Finding your limits

When you are young, you can do anything. Hell, you can do anything you choose to and be really good at it all too. All you need to do is dedicate yourself to the task for a while.

When you get a bit older you begin to realize there are some things you just don’t want to do. Manage people, Be a doctor, Be a republican politician etc.

Then you get a bit older and you begin to realize that there are some things that you would have quite liked to have done, but time has passed you by and you need to bid goodbye to that career path.

And then you hit an extension to your own discipline and realize for the first time, having just had to do actually do it, your own limits in that area.

The real problem is in having imagination, being able to critique an area and thinking this would actually enable you to actually do it.

I’ve spent some time building my own game, realizing the images in my head I’ve been carrying around for a few years now. And I’ve done it. It’s there, playable and everything. And not fun.

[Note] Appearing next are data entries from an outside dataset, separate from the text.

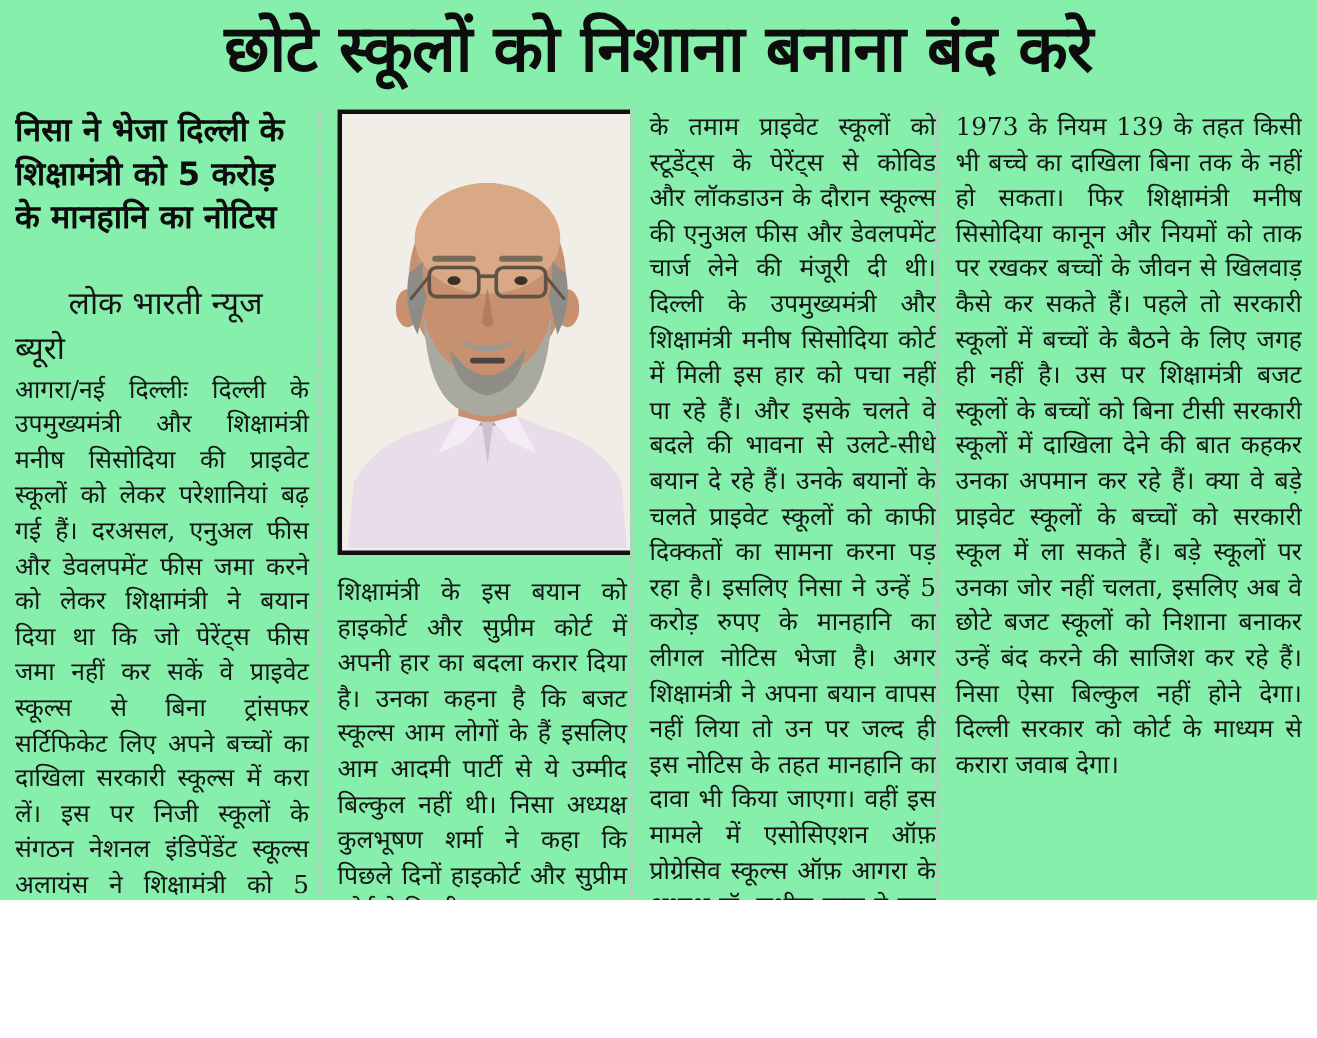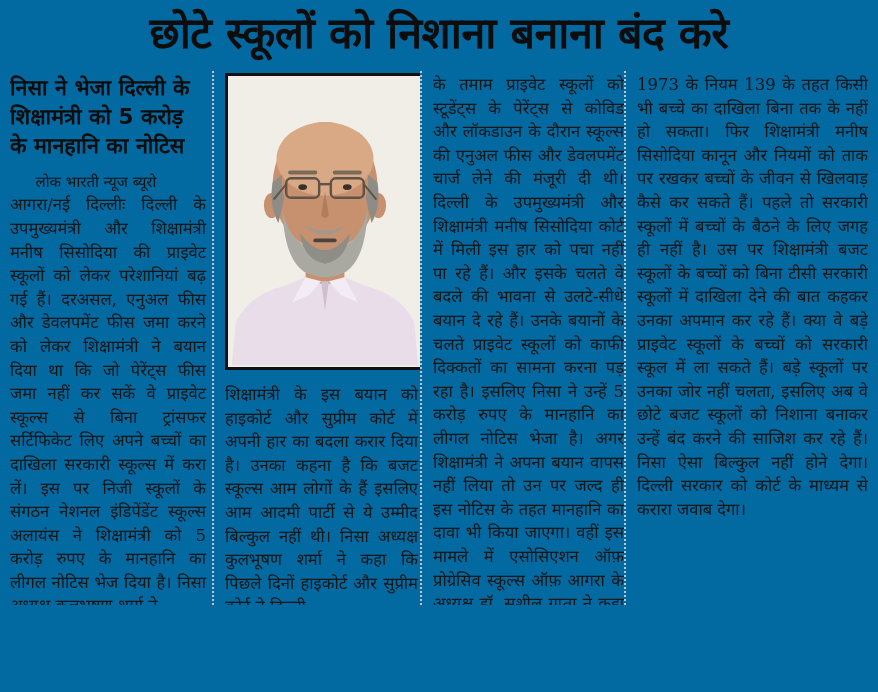"छोटे स्कूलों को निशाना बनाना" .page { background: #0369a1 -> #86efac; height: 692px -> 600px }
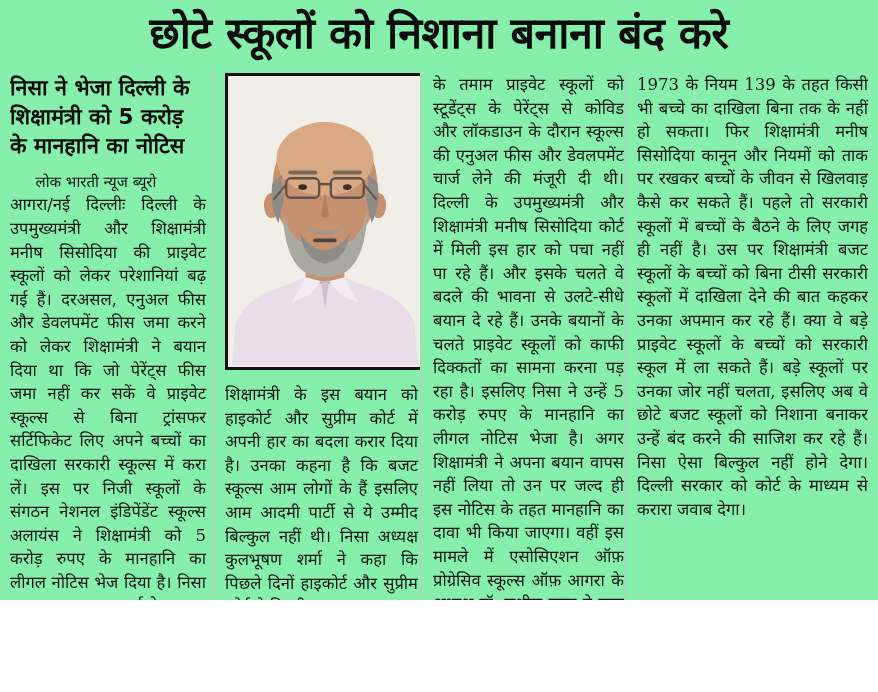"निसा ने भेजा दिल्ली के" .subhead { margin-bottom: 12px -> 28px }
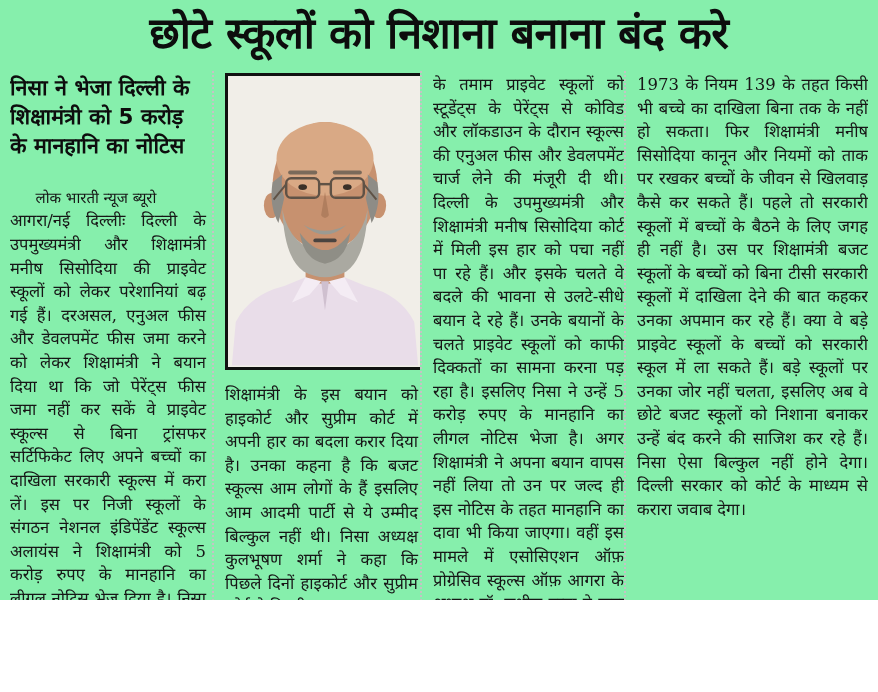"लोक भारती न्यूज ब्यूरो" .byline { font-size: 15px -> 21px }
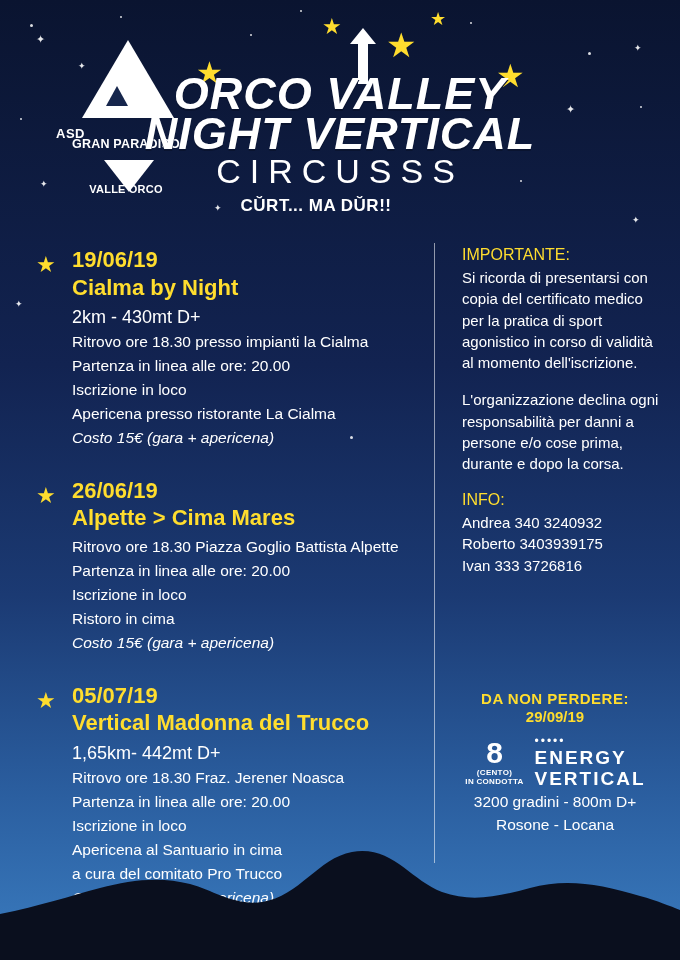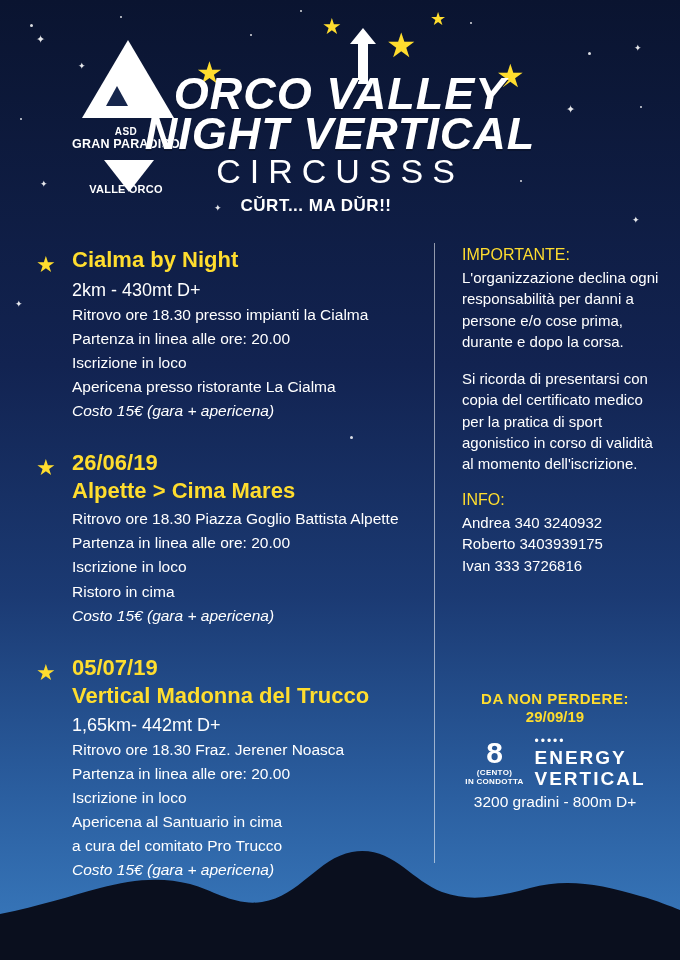"ASD" .logo .lg-asd { font-size: 10px -> 13px; text-align: center -> none }
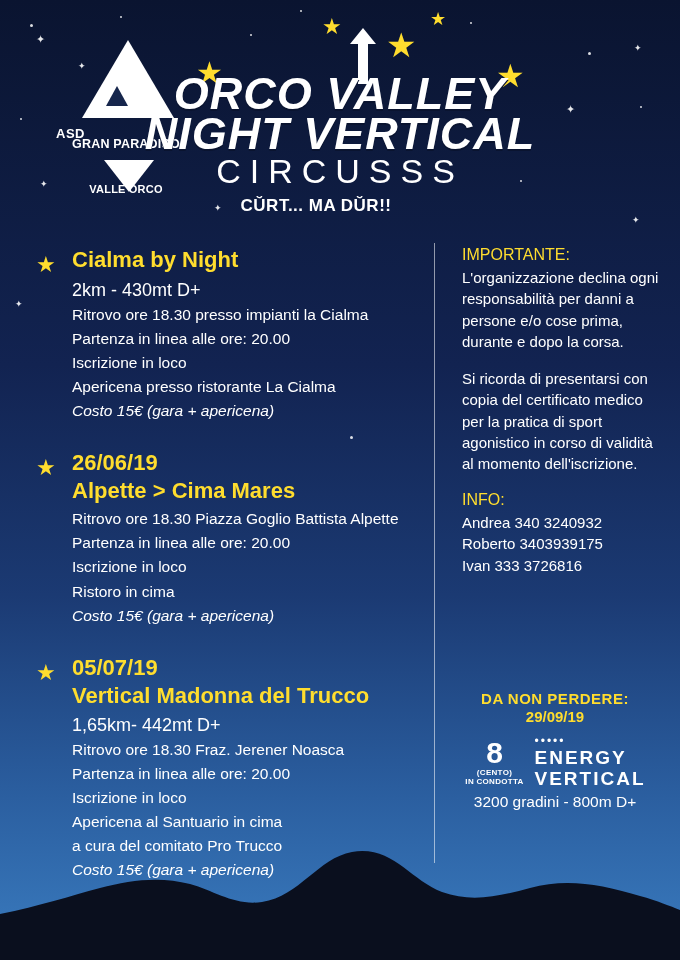"19/06/19" div.ev-date { html: none -> <div>19/06/19</div> }
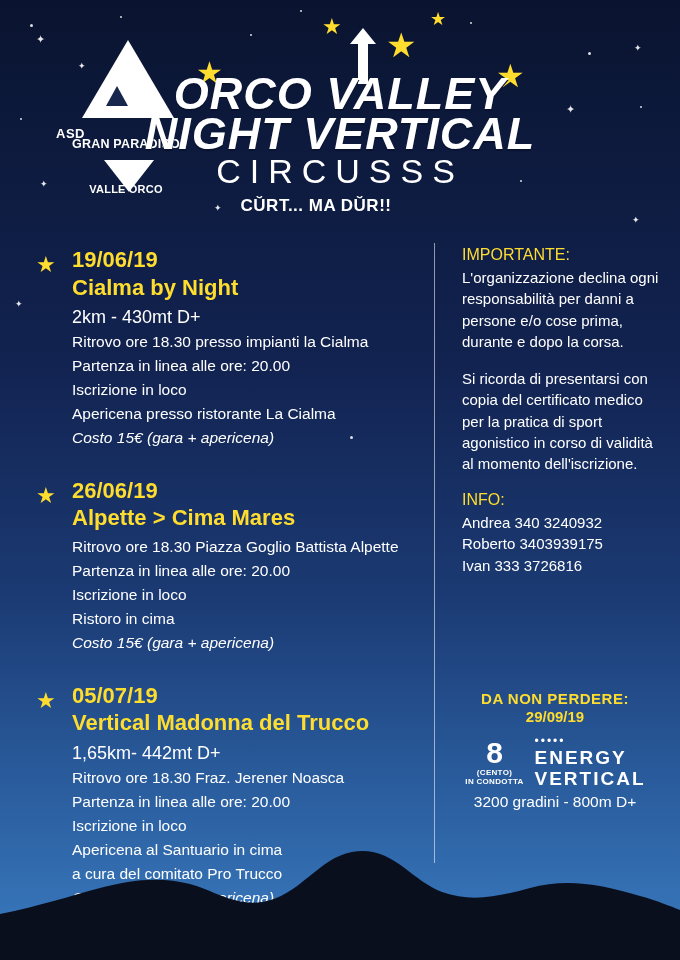"L'organizzazione declina ogni" p.rc-par { order: before "Si ricorda di presentarsi con" -> after "Si ricorda di presentarsi con" }
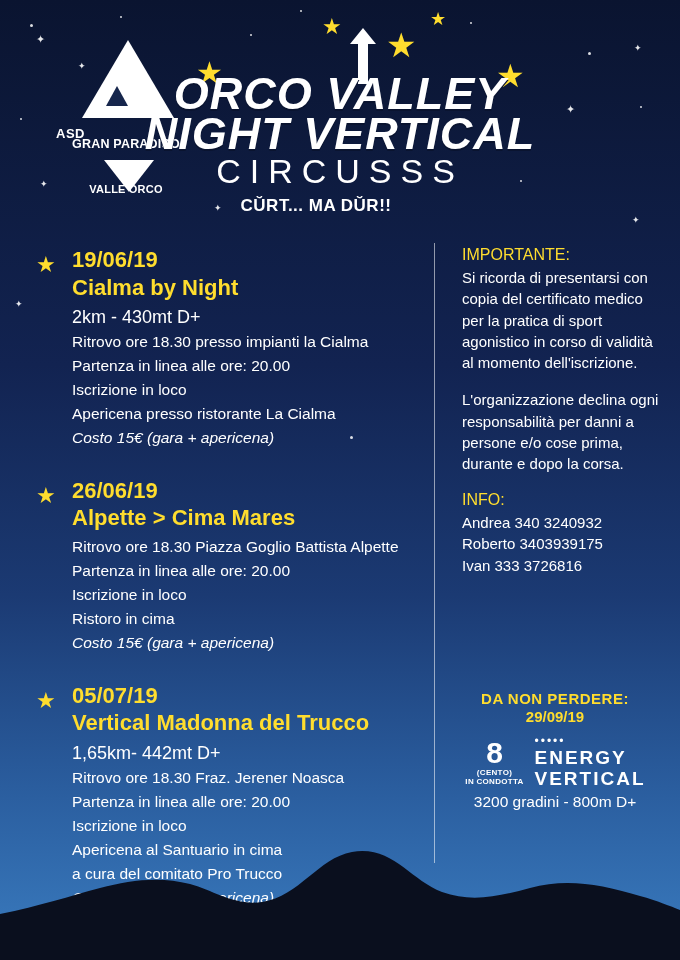"Rosone - Locana" div.dnp-foot2 { html: none -> <div>Rosone - Locana</div> }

And that’s the problem. I am not a designer. And I’m really starting to realize that. I’m good at being able to polish and tinker with someone elses design, but now I’ve built what was in my head and it’s not fun, I don’t even know if the problem is with the root mechanic, or with the way I’ve tweaked it. I’ve exposed the values to tweak whats there in real time, but I’ve no idea of what to play with to make it more fun.

And therein lies the rub. I hit a limit I didn’t know I had, but now I have. What to do now hmmmm?